Padre Júlio disse às cerca de 250 pessoas que compareceram ao ato que, desde 2005, procurou o ex-governador de São Paulo Geraldo Alckmin e autoridades da cúpula da segurança do estado para protegê-lo de investidas de extorsão. Ele contou ter se submetido a escutas telefônicas e que, se houvesse qualquer indício de corrupção de menores, seria revelado nas cerca de duas horas de gravações.

Segundo ele, por três meses a Polícia Militar lhe deu proteção sem que ele soubesse. O padre disse que se fossem verdadeiras, as acusações poderiam ter sido comprovadas neste período pelos policiais. “Se alguma coisa tivesse acontecido teria sido fotografado”, afirmou.

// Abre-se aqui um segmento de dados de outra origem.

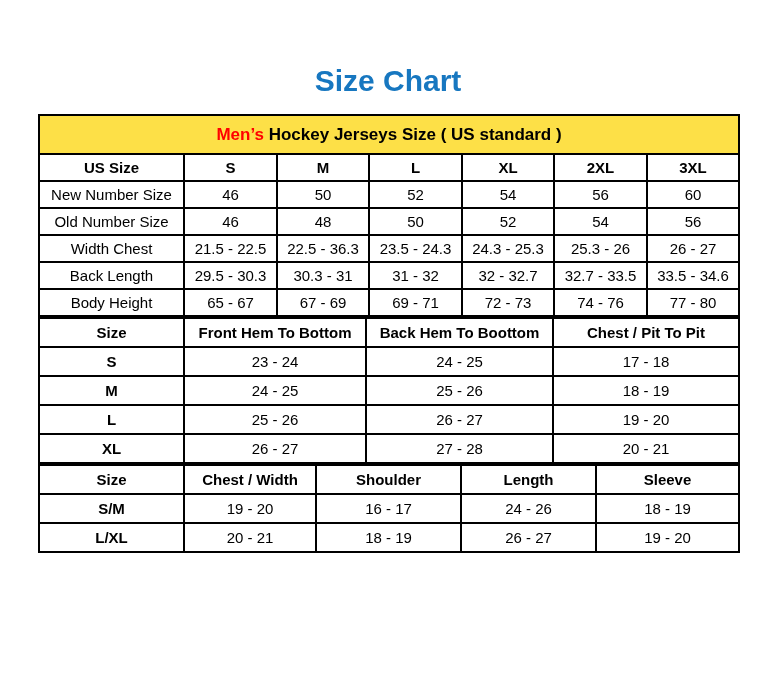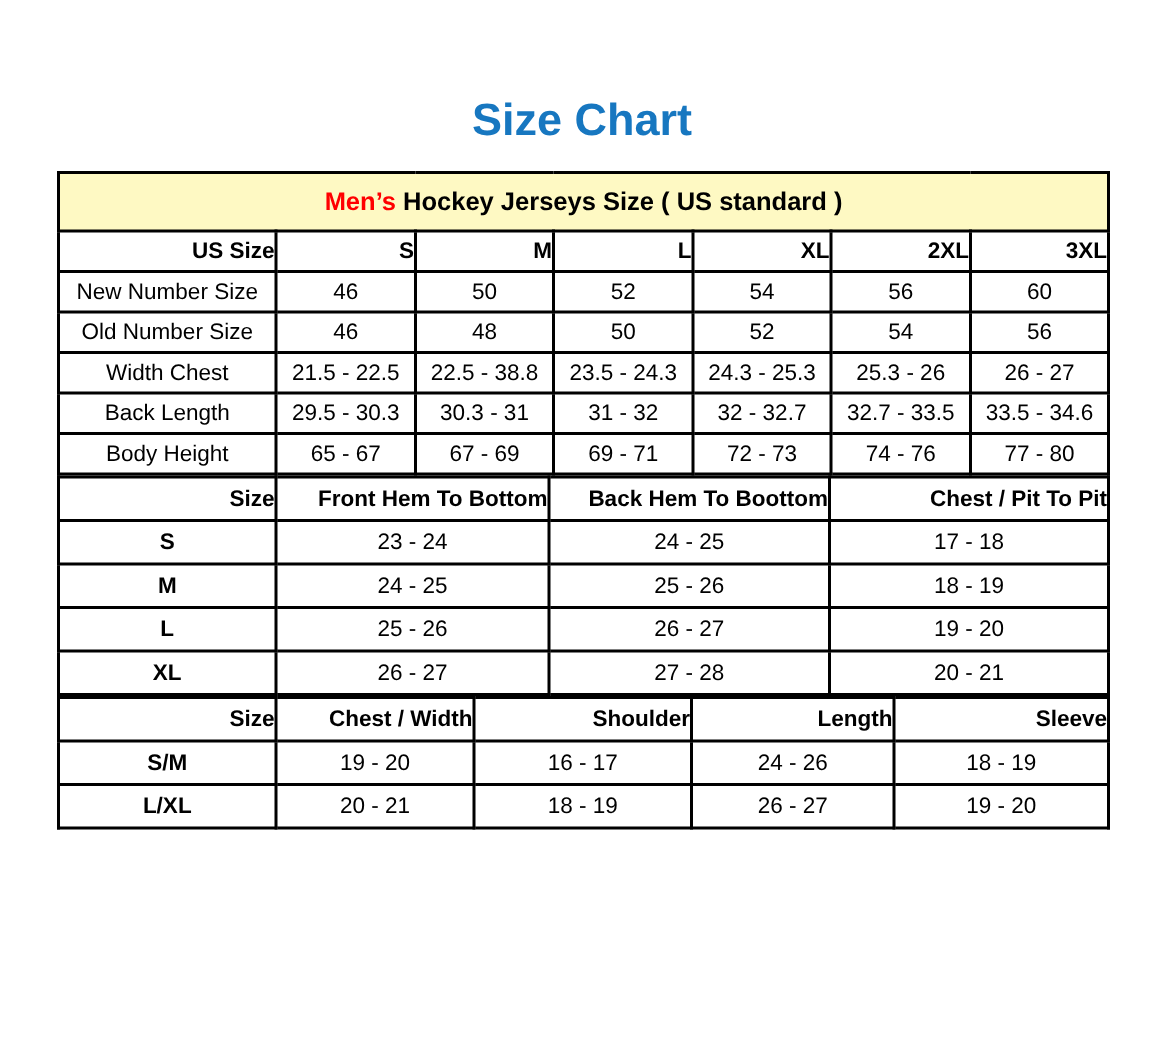--- a/index.html
+++ b/index.html
@@ -41,29 +41,29 @@
   table.tbl td, table.tbl th {
     border: 2px solid #000000;
     padding: 0;
     text-align: center;
     vertical-align: middle;
     font-size: 15px;
     overflow: hidden;
     white-space: nowrap;
   }
   tr.banner td {
-    background: #fef9c3;
+    background: #fde047;
     font-weight: bold;
     font-size: 17px;
   }
   .mens tr.banner td   { height: 37px; }
   .womens tr.banner td { height: 35px; }
   .youth tr.banner td  { height: 28px; }
   .accent { color: #ff0000; }
-  tr.head th { font-weight: bold; text-align: right; }
+  tr.head th { font-weight: bold; }
   .mens tr   { height: 27px; }
   .womens tr { height: 29px; }
   .youth tr  { height: 29px; }
   td.label-bold { font-weight: bold; }
   .squiggle {
     text-decoration-style: wavy;
     text-decoration-color: #cc0000;
     text-decoration-thickness: 1px;
     text-underline-offset: 3px;
   }
@@ -114,21 +114,21 @@
           <td>46</td>
           <td>48</td>
           <td>50</td>
           <td>52</td>
           <td>54</td>
           <td>56</td>
         </tr>
         <tr>
           <td>Width Chest</td>
           <td>21.5 - 22.5</td>
-          <td>22.5 - 38.8</td>
+          <td>22.5 - 36.3</td>
           <td>23.5 - 24.3</td>
           <td>24.3 - 25.3</td>
           <td>25.3 - 26</td>
           <td>26 - 27</td>
         </tr>
         <tr>
           <td>Back Length</td>
           <td>29.5 - 30.3</td>
           <td>30.3 - 31</td>
           <td>31 - 32</td>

Também reclamou do tratamento que meios de comunicação deram ao caso. “Havia uma manchete de meia página (de jornal), mas, quando a mãe disse que não era verdade, isso virou uma pequena notícia nas últimas páginas.” O padre também contou ter ouvido de uma criança que a mãe dela o teria orientado a acusá-lo de corrupção de menores. “Eu disse olhando nos olhos do arcebispo: ‘Eu não fiz nada com essa criança’”, afirmou.

Constrangimento

“Não pretendo destruir ninguém. Pretendo só que a verdade seja clara e que tudo seja esclarecido da melhor maneira”, concluiu.

Sobre o desgaste das acusações, ele disse sentir-se constrangido com o sofrimento de fiéis de sua comunidade e de sua mãe, de 84 anos. “É uma experiência difícil e dolorosa você ser acusado, ser colocado nas primeiras páginas dos jornais, dizendo que você abusou de criança e teve relacionamento com determinada pessoa”, disse.

Compareceram à igreja representantes das comunidades cristãs, evangélicas, budista, judaica e católica que prestaram solidariedade ao padre.

O padre Júlio Lancellotti e outras testemunhas serão ouvidos hoje em São Paulo. De acordo com o Tribunal de Justiça do Estado, o depoimento terá início às 14 horas no Fórum Criminal da Barra Funda, na zona oeste da cidade. O depoimento será fechado.

Por volta das 13 horas, entidades de direitos humanos prometem fazer vigília do lado de fora do fórum. O religioso denunciou que foi vítima de extorsão praticada por quatro pessoas, entre elas um ex-interno da Febem, identificado como Anderson Batista. Júlio Lancellotti afirma que era ameaçado de ser denunciado por pedofilia. Já Anderson diz que mantinha relacionamento sexual com o padre.